Ischaemic stroke occurs where a blood clot blocks blood vessels and starves local tissues of oxygen and is the third most common cause of death in the industrialised world, and responsible for ca 10% of total mortality. A biomarker called “infarct volume”, which is a measure of the permanently damaged tissues surrounding the clot, is commonly used to assess the extent of ischemic brain injury after an ischemic stroke. Turetsky et al. (10) examined the data of 96 ischemic stroke patients to determine whether serum 25-OH vitamin D levels were an independent predictor of infarct volume and 90-day outcome status.

They found that higher serum 25(OH)D  status was significantly associated with smaller infarct volumes (p < .05).  There was also an association with low serum status and 90 day outcome. The risk of a poor outcome was found to double with each 10 ng/ml decrease in vitamin D status. Hence low vitamin D status can be used to help identify stoke patients at risk of a poor outcome.

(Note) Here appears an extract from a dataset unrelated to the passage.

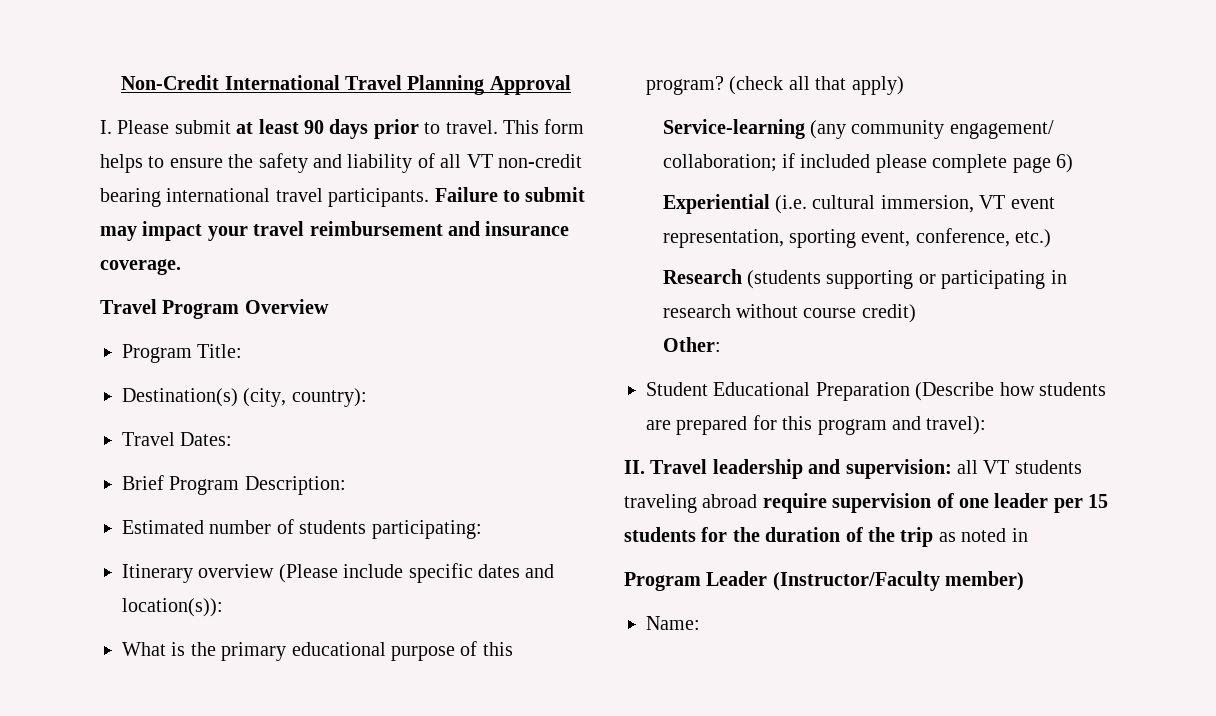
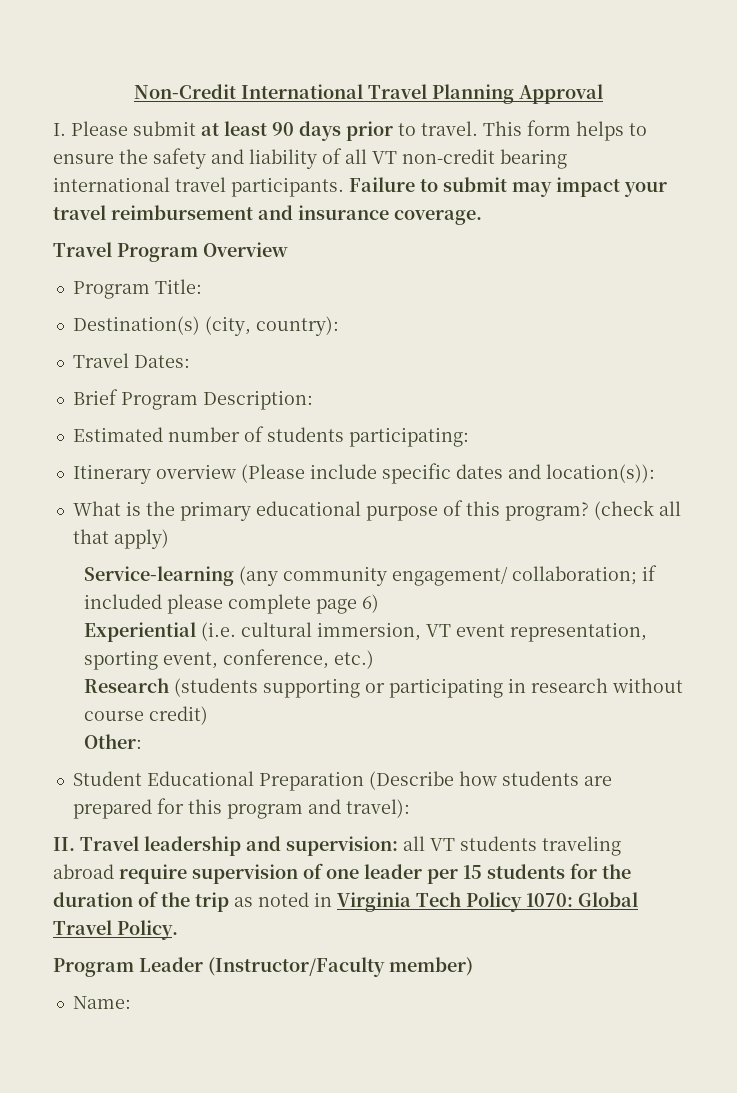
- II. Travel leadership and supervision: all VT students traveling abroad require supervision of one leader per 15 students for the duration of the trip as noted in
+ II. Travel leadership and supervision: all VT students traveling abroad require supervision of one leader per 15 students for the duration of the trip as noted in Virginia Tech Policy 1070: Global Travel Policy.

In an animal model, a study (11) has shown that Vitamin D can help restore blood circulation and enable vascular repair in rats with induced type 1 diabetes. The study also shows that the presence of Vitamin D is a necessary factor in the formation of new blood capillaries from epithelial cells in a process known as angiogenesis. The active form of Vitamin D, 1,25-di hydroxyl Vitamin D3 restores vascular repair and angiogenesis in type 1 diabetic mice. The mechanism involves, active vitamin D3 inducing and activating nitric oxide synthase and NADPH oxidase (NOX1), mobilises homing of angiogenic myeloid cells (AMCs), and the production of stromal cell-derived factor (SDF1) and vascular epithelial growth factor 1 (VEGF1).  Further, it has been shown that a small number of human volunteers fed for 6 weeks with 4000 IU per day of Vitamin D3 are able to increase their levels of circulating angiogenic myeloid cells. It seems likely that Vitamin D plays an important role in regulation of the process of coronary collateral circulation development, which is when minor blood vessels enlarge and join up to enable blood flow when an adjacent major vein or artery has been blocked (12).

Whilst the scientific evidence for benefits of Vitamin D to patients with cardiovascular disease is encouraging, further clinical and experimental studies are required before it can be recommended as a therapeutic option.